[[ DATASET EXTRACT, beginning ]]

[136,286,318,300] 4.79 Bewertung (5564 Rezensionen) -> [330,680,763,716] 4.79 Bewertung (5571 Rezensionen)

[[ DATASET EXTRACT, end ]]
[[ DATASET EXTRACT, beginning ]]

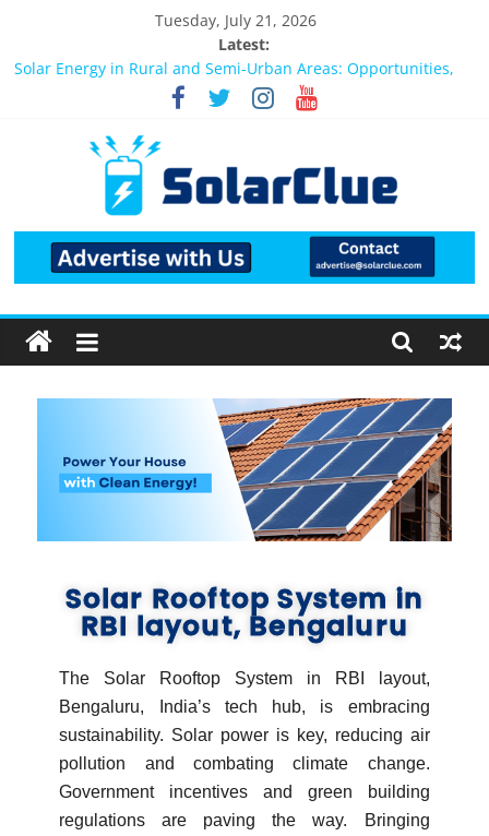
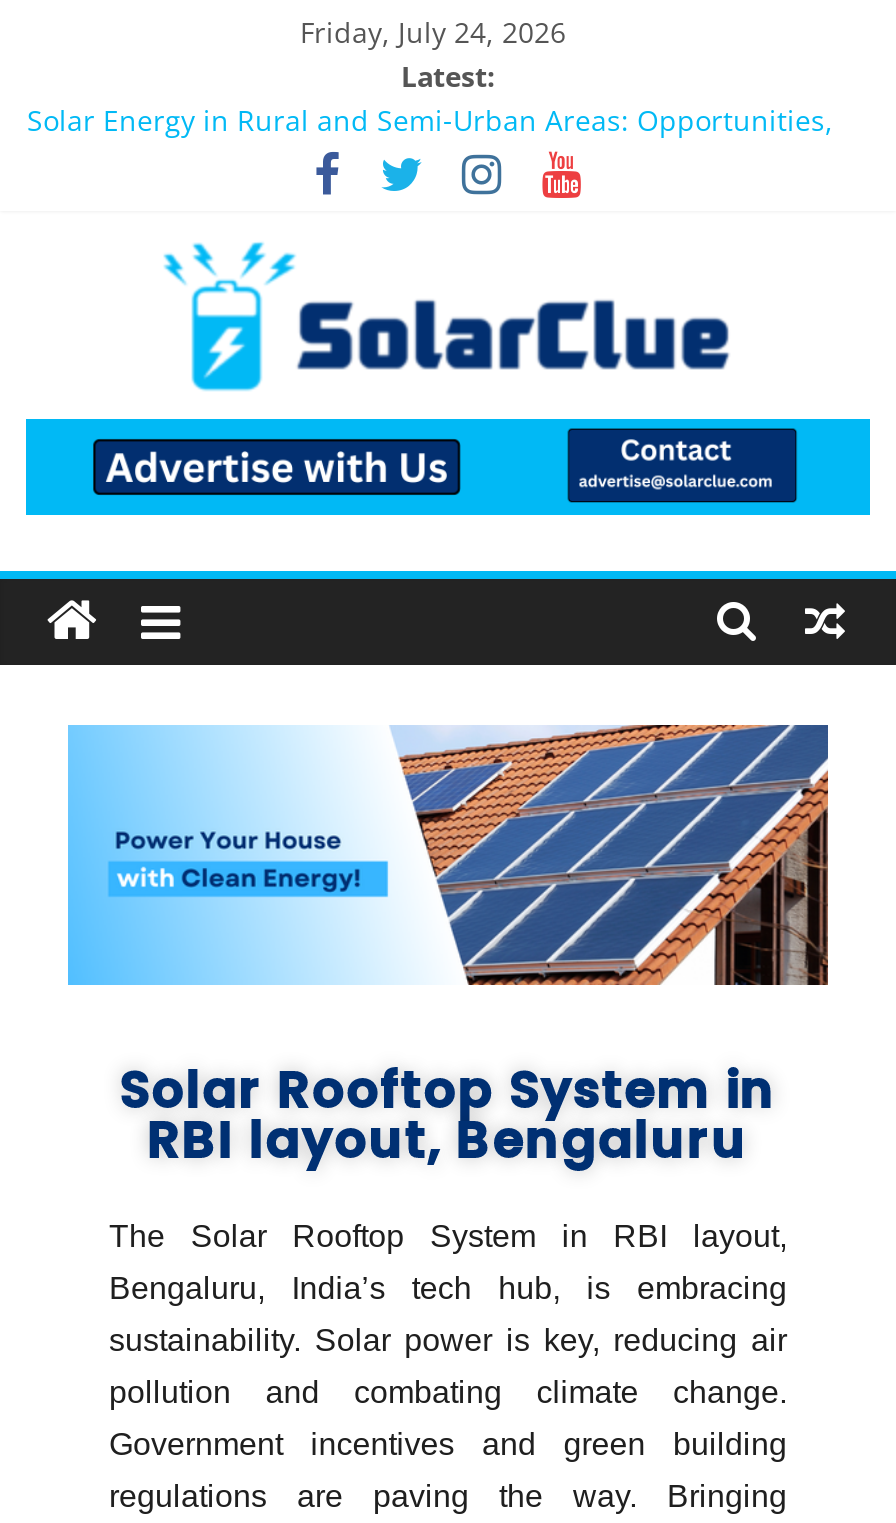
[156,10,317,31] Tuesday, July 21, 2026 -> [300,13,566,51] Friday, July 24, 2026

[[ DATASET EXTRACT, end ]]
[[ DATASET EXTRACT, beginning ]]

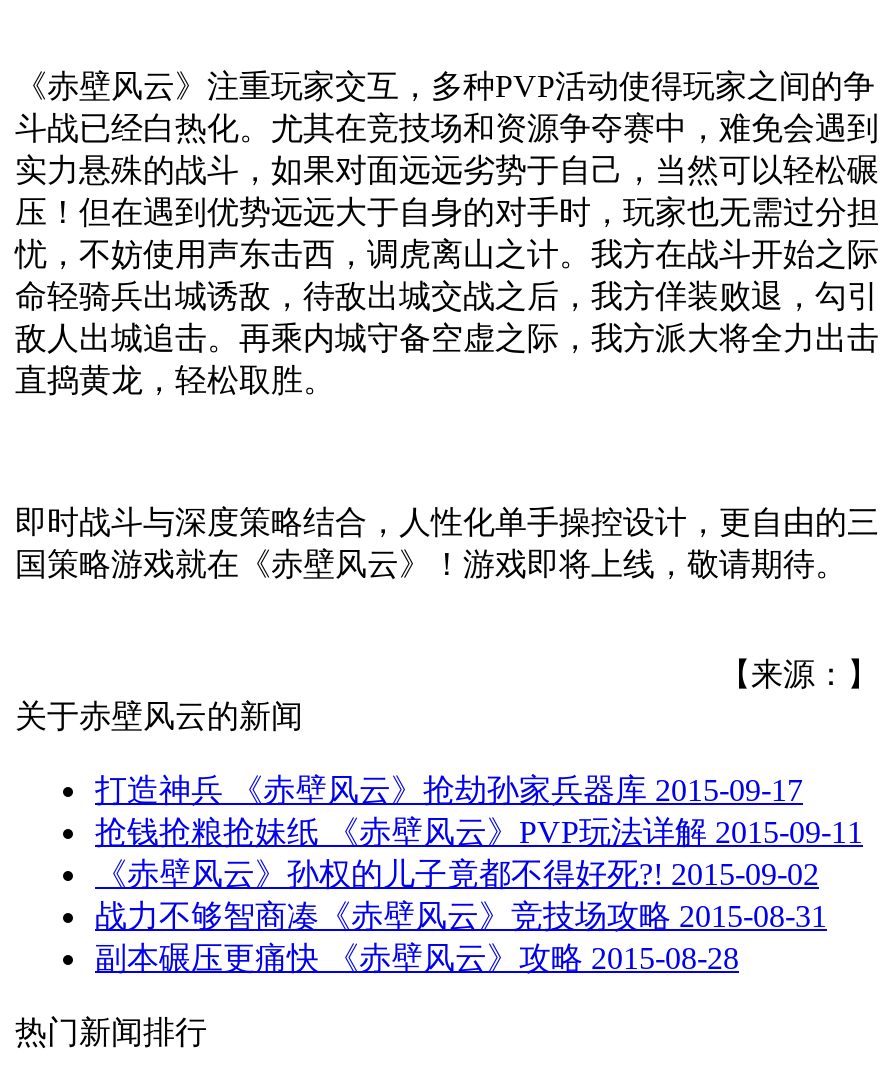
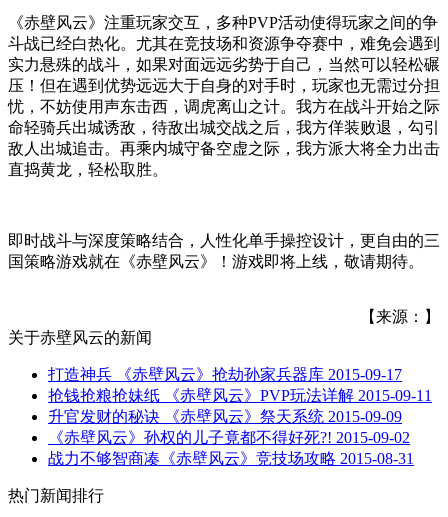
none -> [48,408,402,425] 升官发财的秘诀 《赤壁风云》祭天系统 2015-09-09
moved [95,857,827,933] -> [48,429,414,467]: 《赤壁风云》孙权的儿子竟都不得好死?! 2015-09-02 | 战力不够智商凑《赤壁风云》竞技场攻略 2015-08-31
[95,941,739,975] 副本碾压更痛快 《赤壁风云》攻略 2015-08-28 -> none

[[ DATASET EXTRACT, end ]]

» **EXERCISE INSTRUCTIONS**
With the line holding "none -> [48,408,402,425]" as the first and the line holding "[95,941,739,975] 副本碾压更痛快 《赤壁风云》攻略" as the last, set down that range of the entries above exactly, and nothing else.

» **OUTPUT BELOW**
none -> [48,408,402,425] 升官发财的秘诀 《赤壁风云》祭天系统 2015-09-09
moved [95,857,827,933] -> [48,429,414,467]: 《赤壁风云》孙权的儿子竟都不得好死?! 2015-09-02 | 战力不够智商凑《赤壁风云》竞技场攻略 2015-08-31
[95,941,739,975] 副本碾压更痛快 《赤壁风云》攻略 2015-08-28 -> none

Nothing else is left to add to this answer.